After a three-month absence, Gustavo Dudamel, longtime musical director of the LA Philharmonic, made a triumphant return to the Hollywood Bowl in late August to launch the orchestra’s final two weeks of the season with six different programs.
So potentially popular that it merited two nights (September 3 and 5) on the schedule, Carmen and Carnival with Dudamel made for a wonderfully alliterative marketing title but a very unusual and offbeat tonal pairing. From casual conversations between patrons, the audience responses and the fact that some folks left at intermission (after the glorious Carnival left town), it seemed that many in the audience were fans of either Camille Saint-Saens’s classic, often whimsical parade of animal inspired pieces OR the dramatic Bizet opera.

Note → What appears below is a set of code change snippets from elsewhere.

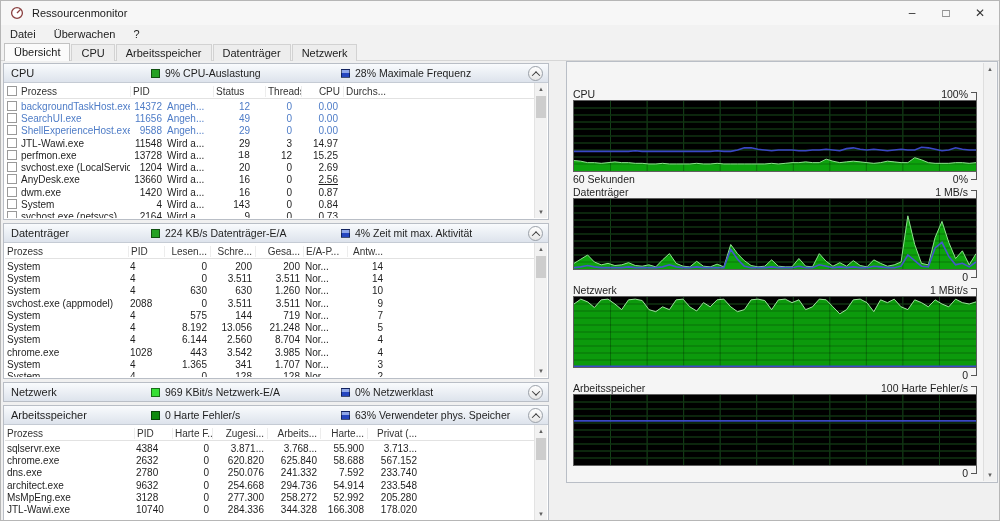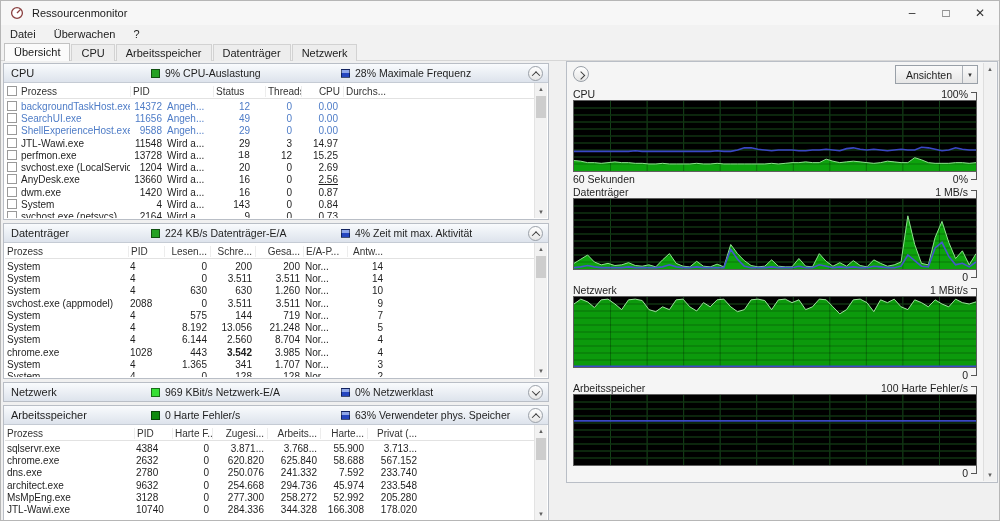--- a/index.html
+++ b/index.html
@@ -449,15 +449,6 @@
     </div>
 
   <div id="right-panel">
-    <div class="rp-topbar">
-      <div class="rp-expand">
-        <span class="chev chev-right"></span>
-      </div>
-      <div class="views-btn">
-        <span class="views-label">Ansichten</span>
-        <span class="views-arrow">▼</span>
-      </div>
-    </div>
     <div id="charts">
         <div class="chart-group">
           <div class="chart-title-row">

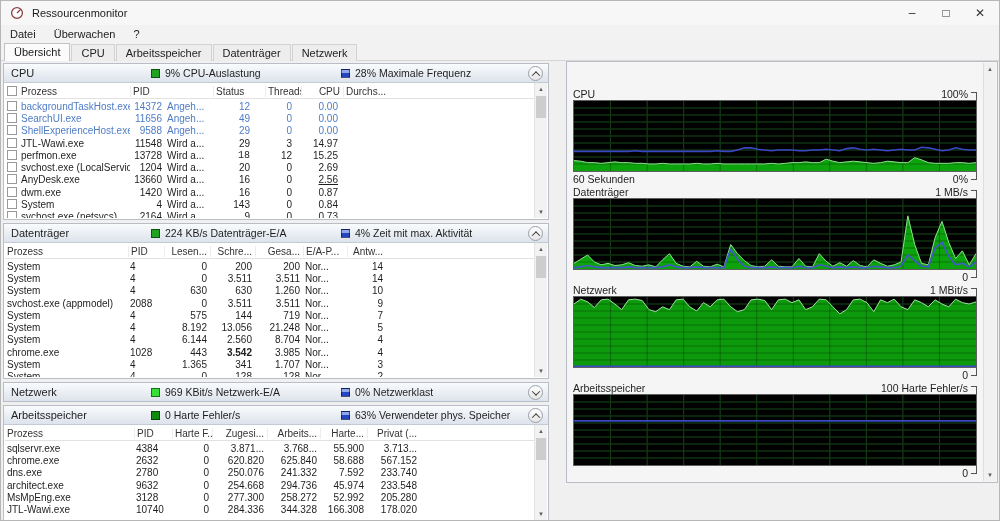--- a/index.html
+++ b/index.html
@@ -311,7 +311,7 @@
               <span class="td" style="width: 123px;">chrome.exe</span>
               <span class="td" style="width: 36px;">1028</span>
               <span class="td r" style="width: 46px;">443</span>
-              <span class="td r" style="width: 45px; font-weight: bold;">3.542</span>
+              <span class="td r" style="width: 45px;">3.542</span>
               <span class="td r" style="width: 48px;">3.985</span>
               <span class="td" style="width: 44px;">Nor...</span>
               <span class="td r" style="width: 39px;">4</span>

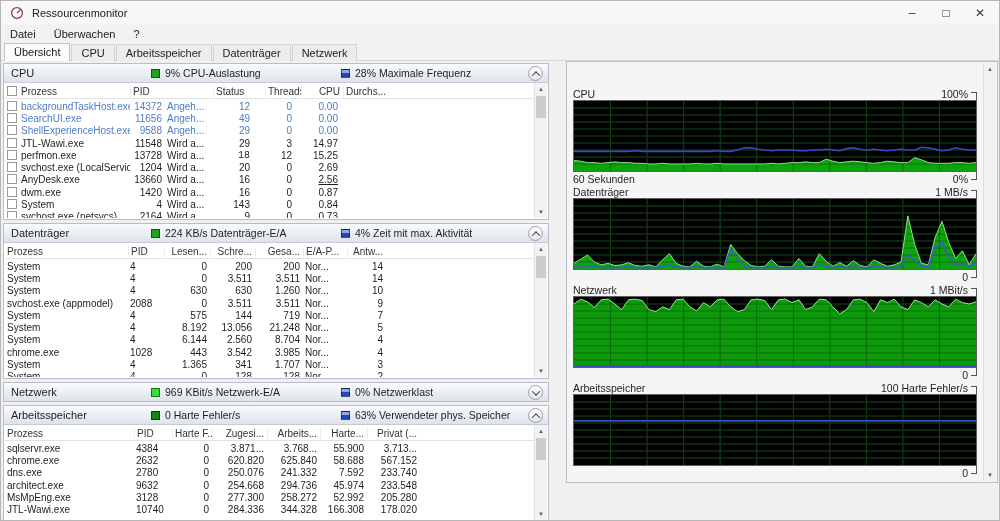--- a/index.html
+++ b/index.html
@@ -417,7 +417,7 @@
               <span class="td r" style="width: 40px;">0</span>
               <span class="td r" style="width: 55px; text-align: right;">254.668</span>
               <span class="td r" style="width: 53px;">294.736</span>
-              <span class="td r" style="width: 47px;">45.974</span>
+              <span class="td r" style="width: 47px;">54.914</span>
               <span class="td r" style="width: 53px;">233.548</span>
             </div>
             <div class="tr">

Fortunately, I felt like I was perhaps one of the minority who embraced both for different reasons. I enjoy the boisterous prelude to Carmen and the sly vocal expression “Habanera” because these pieces were soundtrack music to one of my favorite all-time films, The Bad News Bears.
I love Carnival of the Animals not only because Saint-Saens so artfully captured the personalities of each member of the animal kingdom, but because one of his pieces, “The Swan” is. IMHO, one of classical music’s most beautiful and transcendent compositions, all at once capturing the bird’s majestic, divinely sculpted beauty and its graceful glide through water. This piece was the highlight of the Carnival, with cellist Robert deMaine’s elegant, lyrical and richly emotional cello melody gliding on the angelic wings of Karen Lechner’s soft hypnotic piano.
Under Dudamel’s ever nuanced and intuitive guidance, the LA Phil created a dramatic, flourish-filled instrumental equivalent of a brisk 25-minute trip to the zoo or a wild animal park. Along the way, we met lions (“Royal March of the Lion”), “Hens and Roosters” (with pecking simulated by playful string accents), “Wild Donkeys” (featuring fast piano flurries), “Tortoises” (slow and measured chording, naturally), “Elephants” (with percussive, stomping piano and a low toned cello quarter), graceful, hopping “Kangaroos,” and “The Cuckoo in the Depths of the Woods.” The cuckoo piece and “Aviary” simulated the sounds of their subjects with quickly fluttering flutes. Amidst the whimsy were caressing moments of immersion in the elegant fluidity of the “Aquarium” segment and, as mentioned, the dreamy, ballet-like beauty of the suite’s showstopper, “Swan.”
The narrative elements introducing some of the individual pieces of Carnival of the Animals between its 2019 performance at the Bowl and this one was pretty much night and day. While the earlier one featured Emmy winning actor Sean Hayes hamming it up and adding lighthearted humor to the show, Dudamel found a magnificent way to replace that shtick with a much more reverent and appropriately childlike approach. Sounding a bit like Linus in the classic Peanuts TV specials, the conductor’s 13-year-old son Martin provided the charming voice narration to a series of animated videos for many of the animals, creating a colorful and thoughtful feast for the eyes and ears even before each piece was performed.